From the line containing "customer number: K7022 -> K0722" onward to the last line of the data below, copy each line exactly and add nothing.

[[ Input for this task, beginning ]]

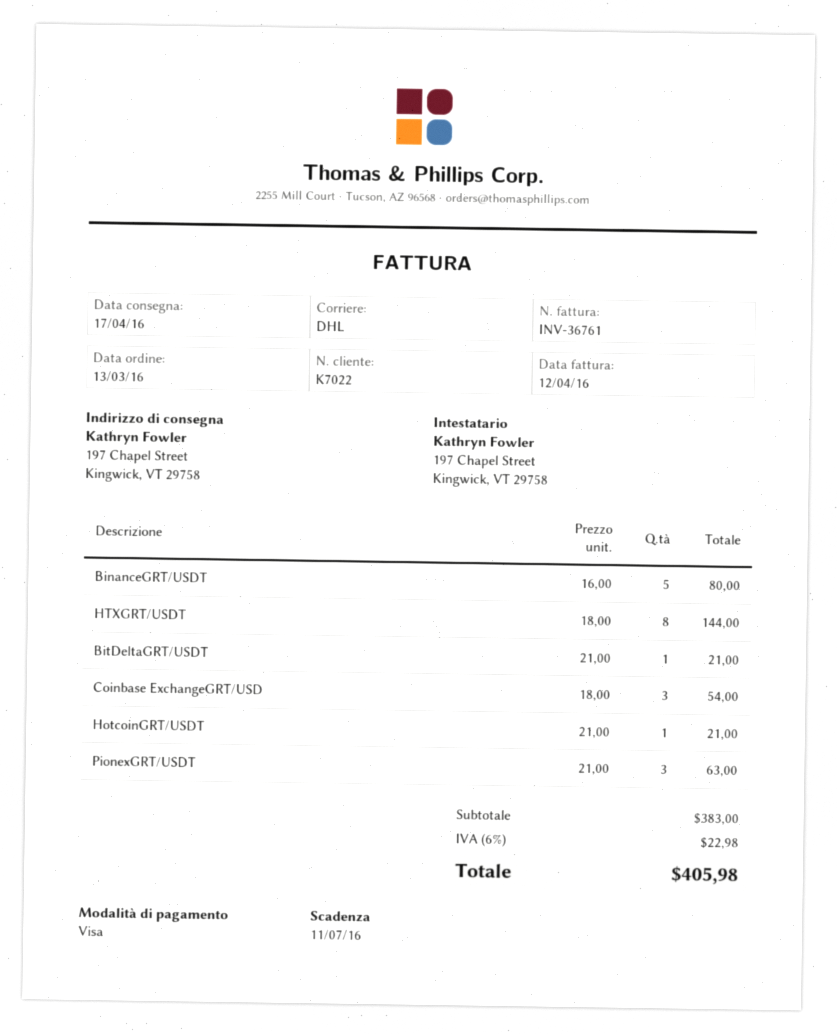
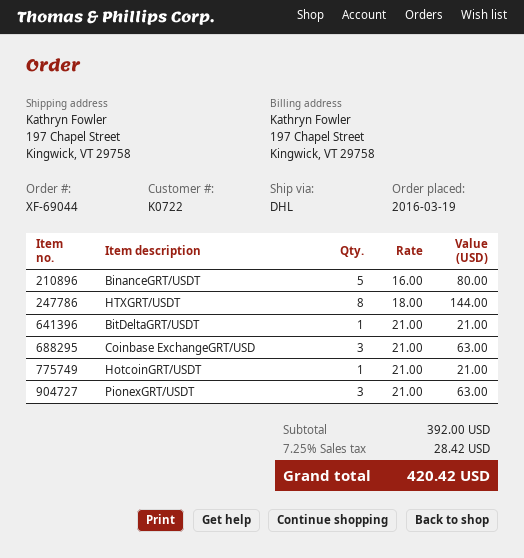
order date: 2016-03-13 -> 2016-03-19
customer number: K7022 -> K0722
Coinbase ExchangeGRT/USD: 3 x 18.00 = 54.00 -> 3 x 21.00 = 63.00
subtotal: 383.00 -> 392.00
tax: 6% = 22.98 -> 7.25% = 28.42
total: 405.98 -> 420.42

[[ Input for this task, end ]]

Solution:
customer number: K7022 -> K0722
Coinbase ExchangeGRT/USD: 3 x 18.00 = 54.00 -> 3 x 21.00 = 63.00
subtotal: 383.00 -> 392.00
tax: 6% = 22.98 -> 7.25% = 28.42
total: 405.98 -> 420.42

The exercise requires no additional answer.